A partir d’un positionnement réformiste que nous avons qualifié dans la première partie de notre article de « médian » adopté par Tariq Ramadan (désormais T.R.) et Tariq Oubrou (désormais T.O.), nous allons maintenant poursuivre et achever cette lecture croisée de ces deux ouvrages en entrant dans le cœur des critiques et des nouvelles voies proposées à destination des communautés musulmanes.

Changement de paradigme

Il est à relever que ce qui frappe à la lecture des deux ouvrages c’est l’impression d’une rupture, d’un changement de paradigme par rapport aux écrits et discours précédents de nos deux auteurs.
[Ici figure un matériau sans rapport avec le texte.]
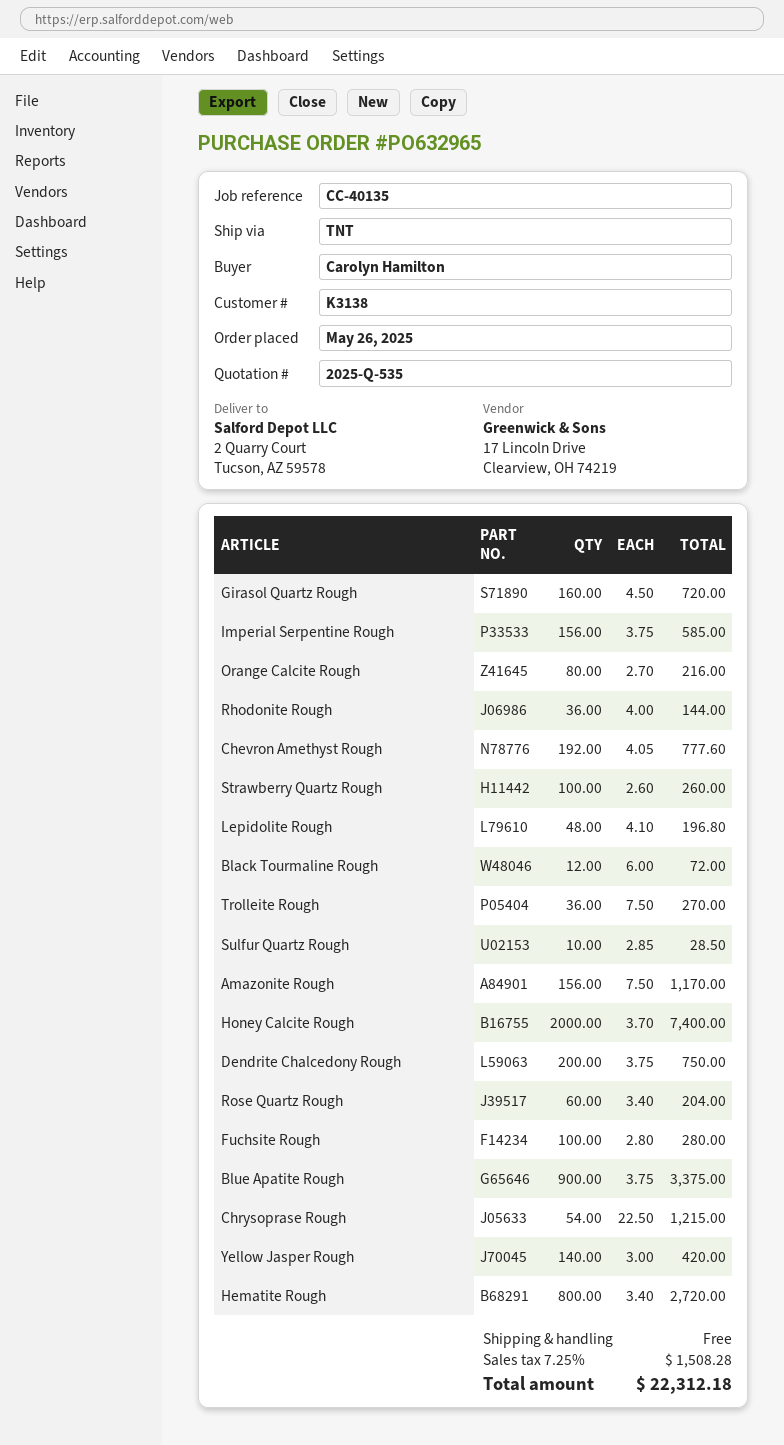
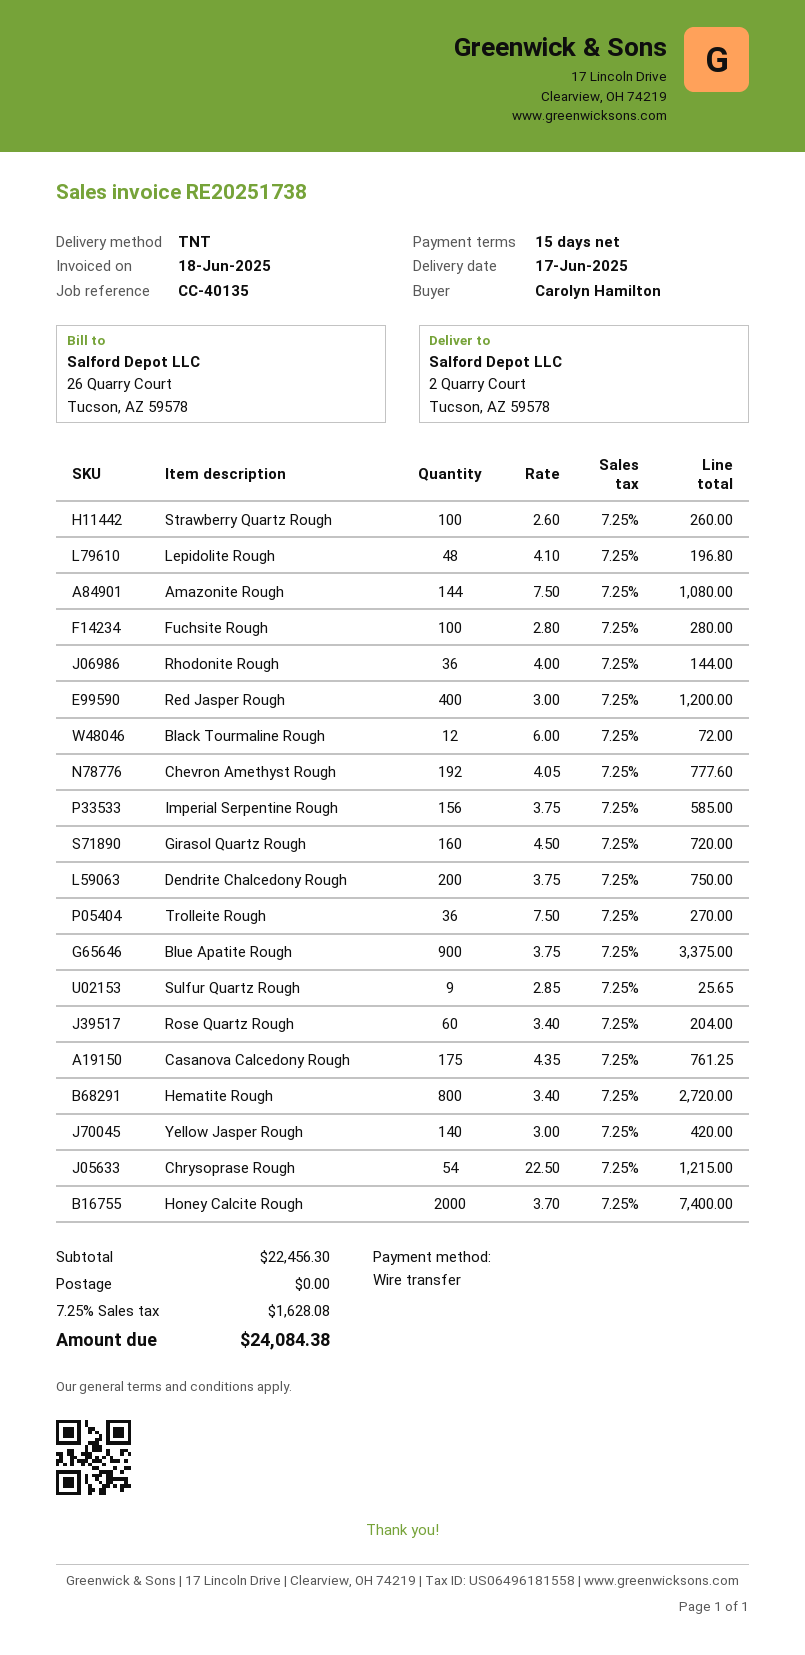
Orange Calcite Rough: 80 x 2.70 = 216.00 -> none
Sulfur Quartz Rough: 10 x 2.85 = 28.50 -> 9 x 2.85 = 25.65
Amazonite Rough: 156 x 7.50 = 1170.00 -> 144 x 7.50 = 1080.00
Red Jasper Rough: none -> 400 x 3.00 = 1200.00
Casanova Calcedony Rough: none -> 175 x 4.35 = 761.25
tax: 7.25% = 1508.28 -> 7.25% = 1628.08
total: 22312.18 -> 24084.38

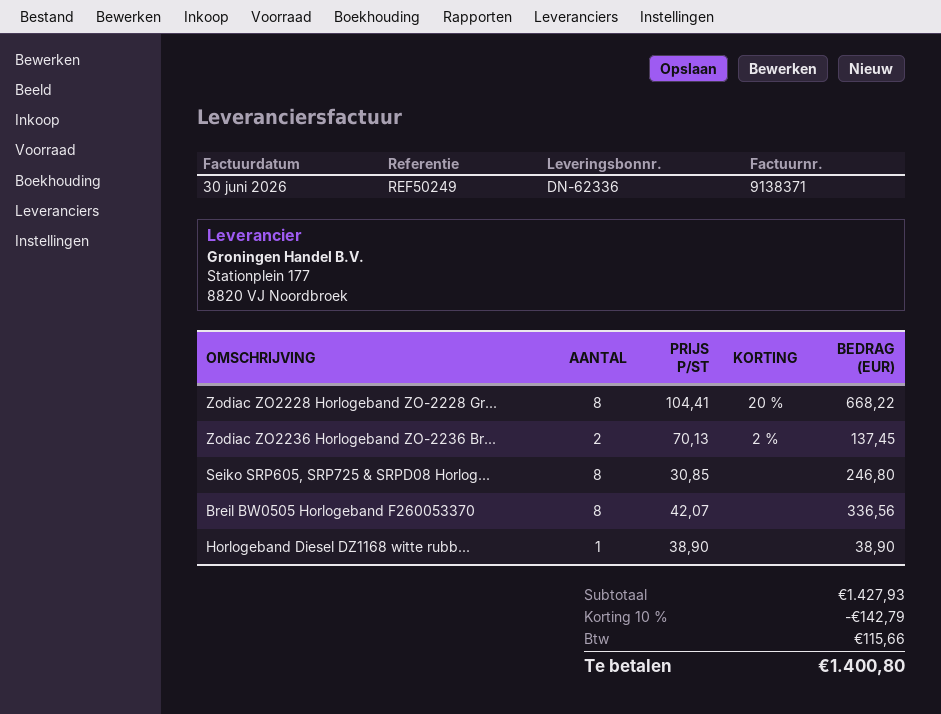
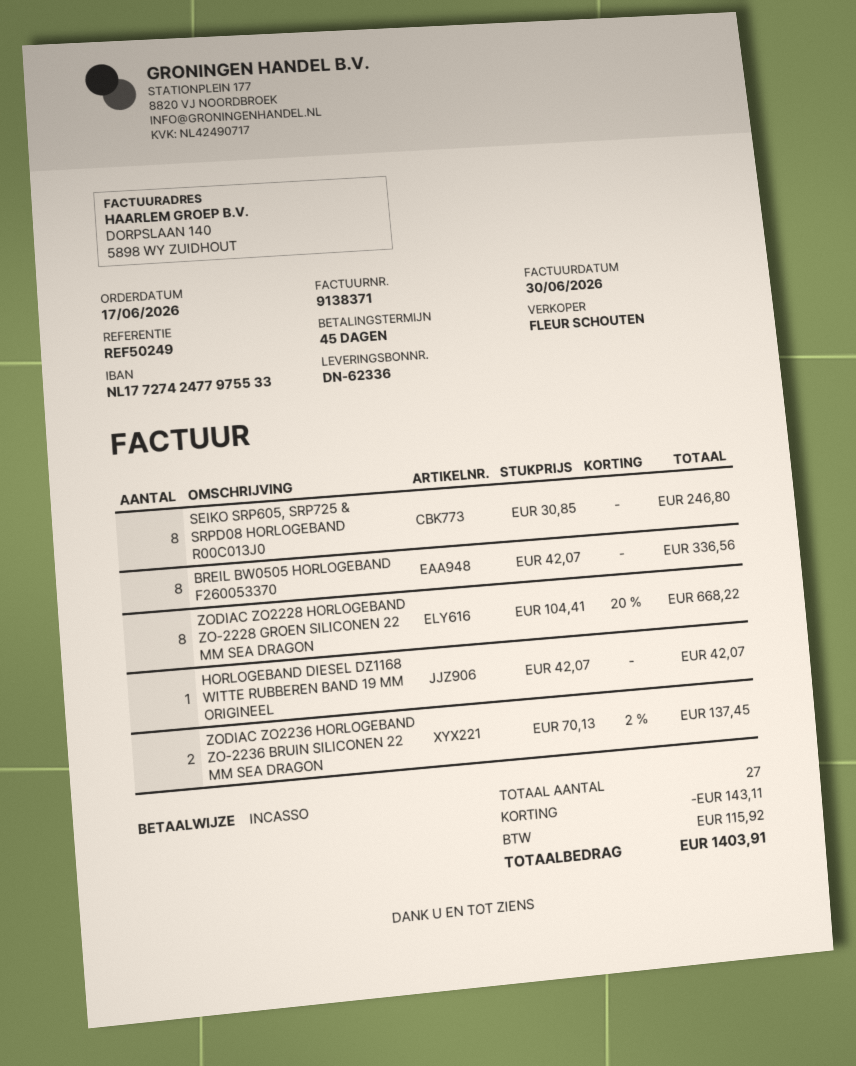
Horlogeband Diesel DZ1168 witte rubb...: 1 x 38.90 = 38.90 -> 1 x 42.07 = 42.07
discount: 142.79 -> 143.11
tax: 115.66 -> 115.92
total: 1400.80 -> 1403.91

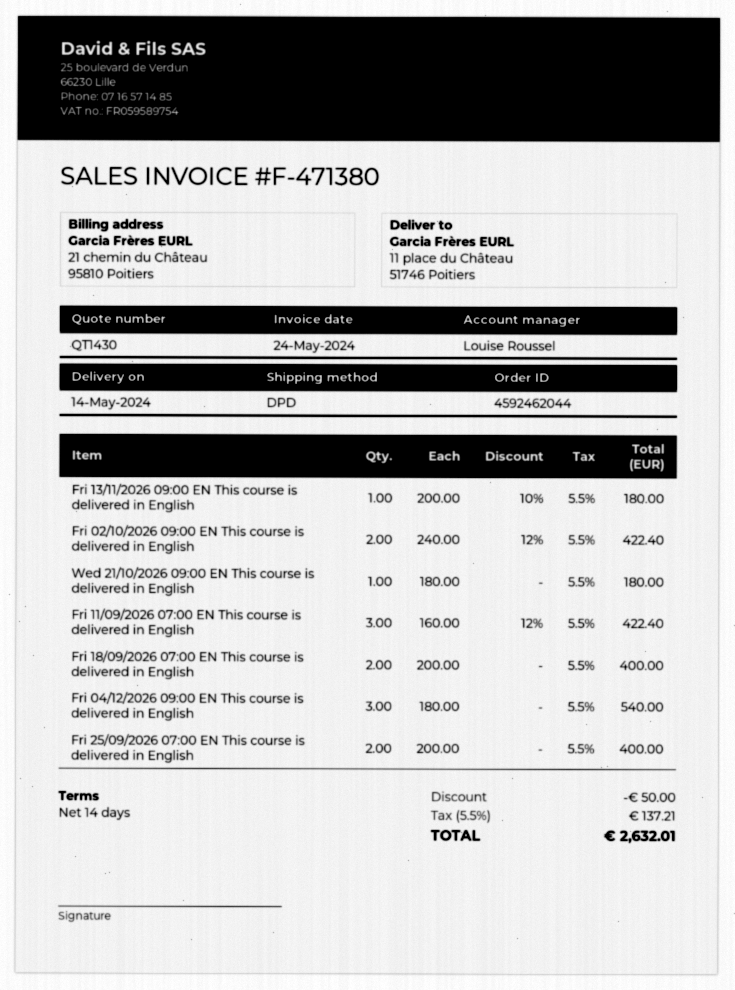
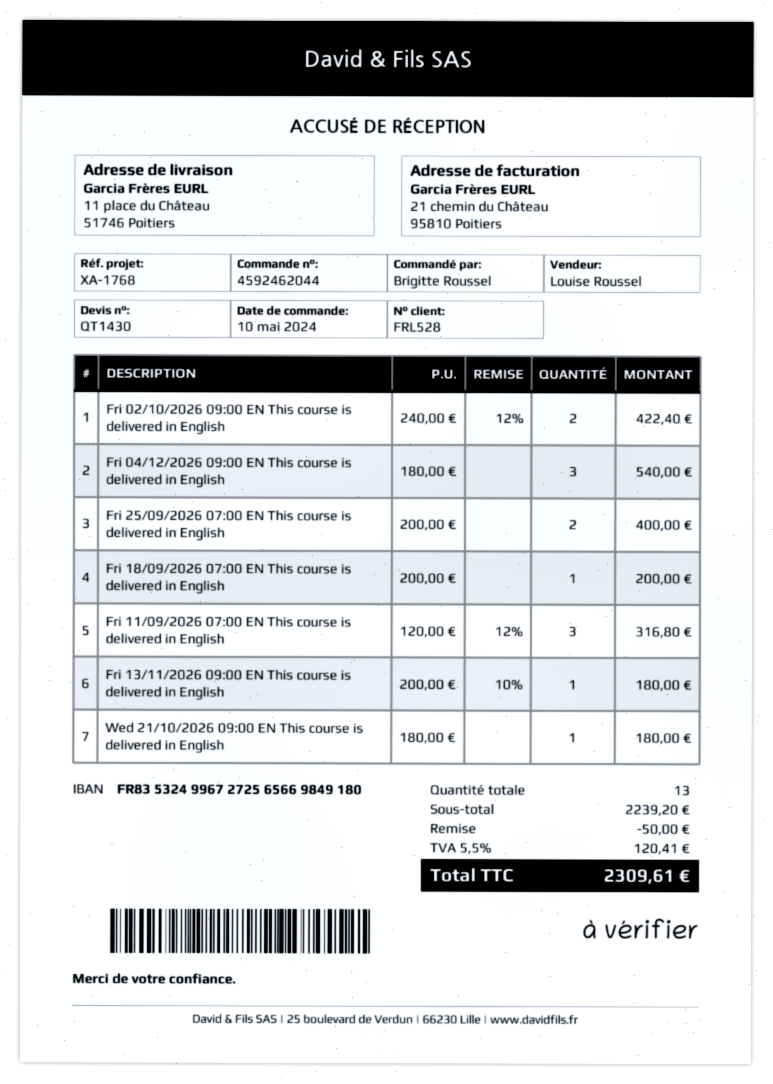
Fri 11/09/2026 07:00 EN This course is delivered in English: 3 x 160.00 - 12% = 422.40 -> 3 x 120.00 - 12% = 316.80
Fri 18/09/2026 07:00 EN This course is delivered in English: 2 x 200.00 = 400.00 -> 1 x 200.00 = 200.00
tax: 5.5% = 137.21 -> 5.5% = 120.41
total: 2632.01 -> 2309.61

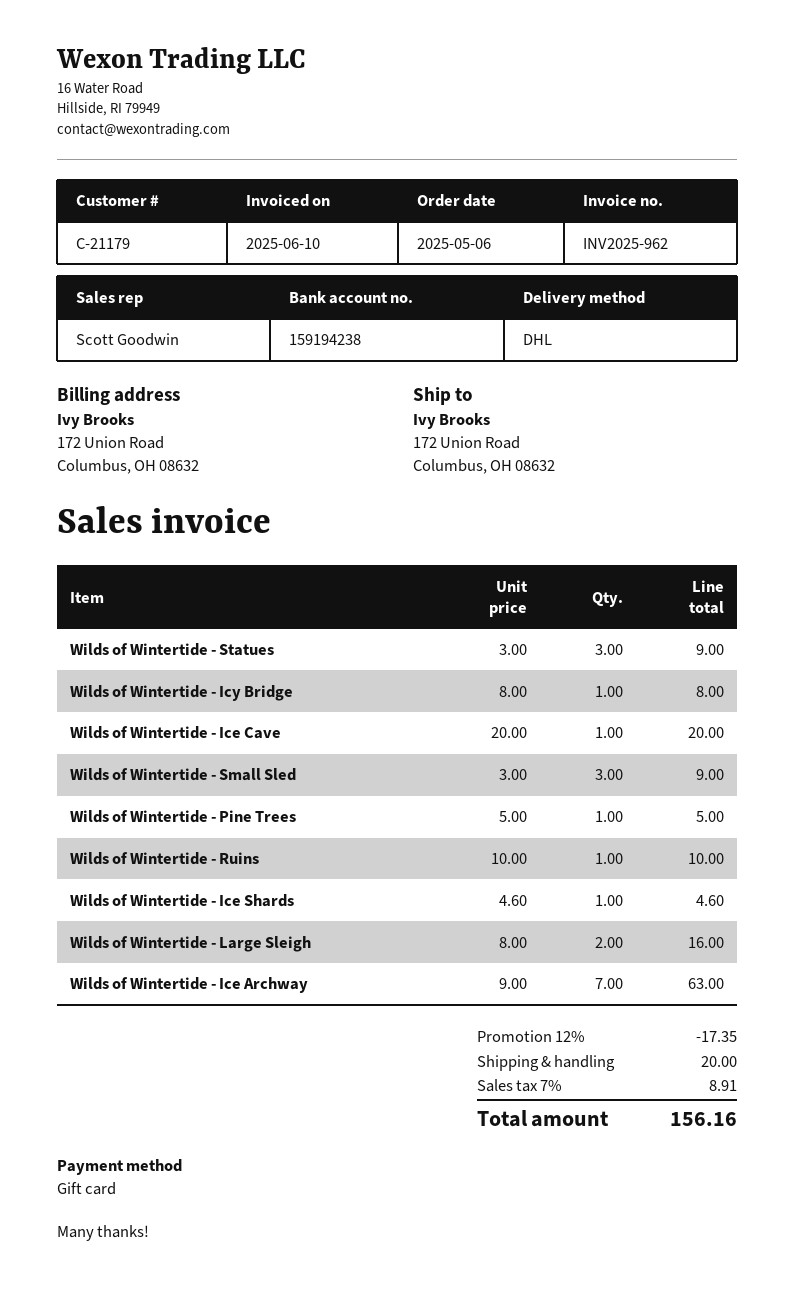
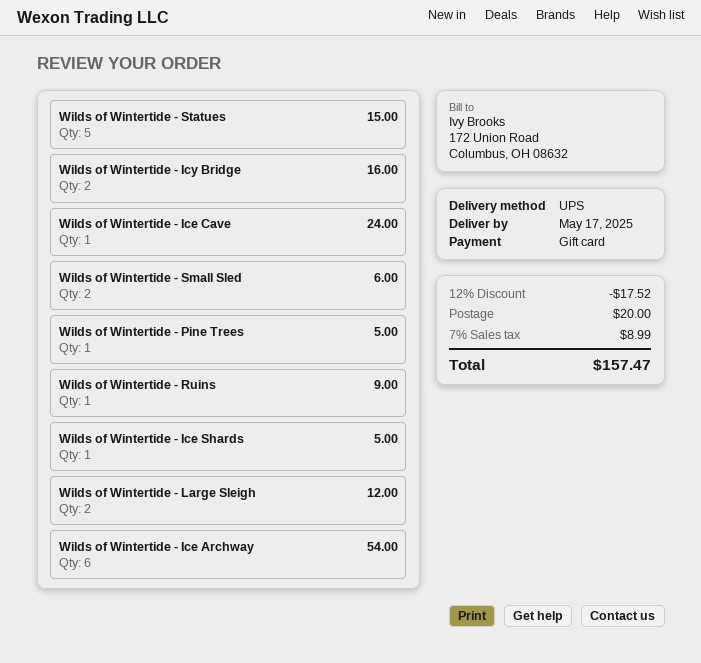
shipping method: DHL -> UPS
Wilds of Wintertide - Statues: 3 for 9.00 -> 5 for 15.00
Wilds of Wintertide - Icy Bridge: 1 for 8.00 -> 2 for 16.00
Wilds of Wintertide - Ice Cave: 1 for 20.00 -> 1 for 24.00
Wilds of Wintertide - Small Sled: 3 for 9.00 -> 2 for 6.00
Wilds of Wintertide - Ruins: 1 for 10.00 -> 1 for 9.00
Wilds of Wintertide - Ice Shards: 1 for 4.60 -> 1 for 5.00
Wilds of Wintertide - Large Sleigh: 2 for 16.00 -> 2 for 12.00
Wilds of Wintertide - Ice Archway: 7 for 63.00 -> 6 for 54.00
discount: 12% = 17.35 -> 12% = 17.52
tax: 7% = 8.91 -> 7% = 8.99
total: 156.16 -> 157.47

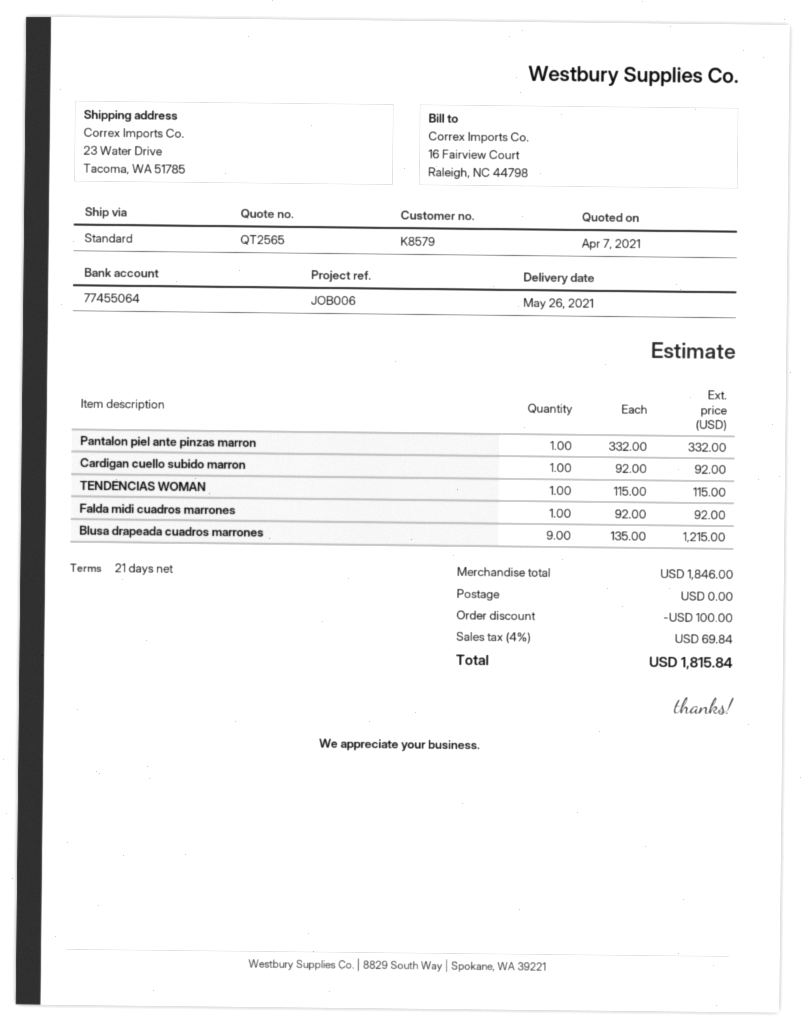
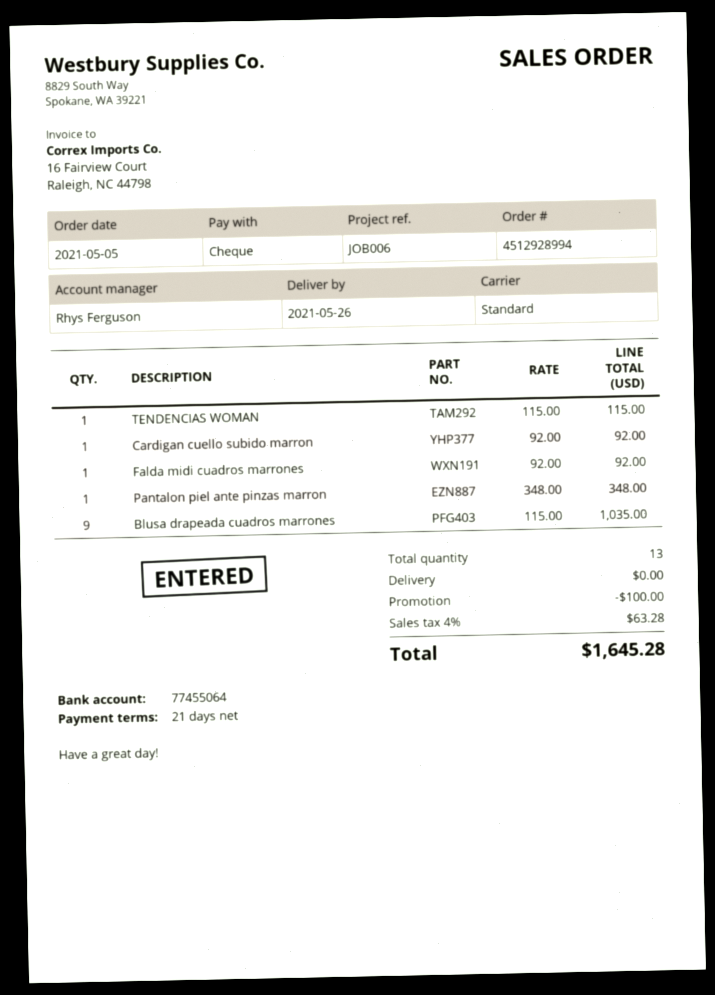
Pantalon piel ante pinzas marron: 1 x 332.00 = 332.00 -> 1 x 348.00 = 348.00
Blusa drapeada cuadros marrones: 9 x 135.00 = 1215.00 -> 9 x 115.00 = 1035.00
tax: 4% = 69.84 -> 4% = 63.28
total: 1815.84 -> 1645.28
T.R. l’exprime déjà dans le titre même en parlant de « réforme radicale » mais il le formule aussi dans son ouvrage en ces termes : « Plus d’un siècle d’appels à l’ijtihâd, au tajdîd, à la réforme et tout se passe comme si nous avions atteint les limites de ces revendications  : le renouveau de la lecture des sources scripturaires a permis une revivification de la pensée musulmane […] mais il apparaît clairement qu’ils n’ont pas les moyens aujourd’hui de formuler des perspectives nouvelles pour l’avenir, de devenir une force de proposition pour réformer le monde dans lequel nous vivons »[1], quant à T.O. il l’affirme plus “radicalement” : « Je confirme ici que je suis issu de cet univers islamiste nostalgique et de cette tradition classique théologique et canonique dont je suis en train de me démarquer en opérant un grand tournant théologico-canonique. J’ai tellement vécu dans cette « prison paradigmatique » que je ressens maintenant une certaine révolte, un sentiment d’avoir été trompé dans ma jeunesse de militant par les discours rébarbatifs classiques qui sont plus des sermons que des idées intellectuelles, telles que j’ai pu en découvrir par la suite chez les Anciens. »[2]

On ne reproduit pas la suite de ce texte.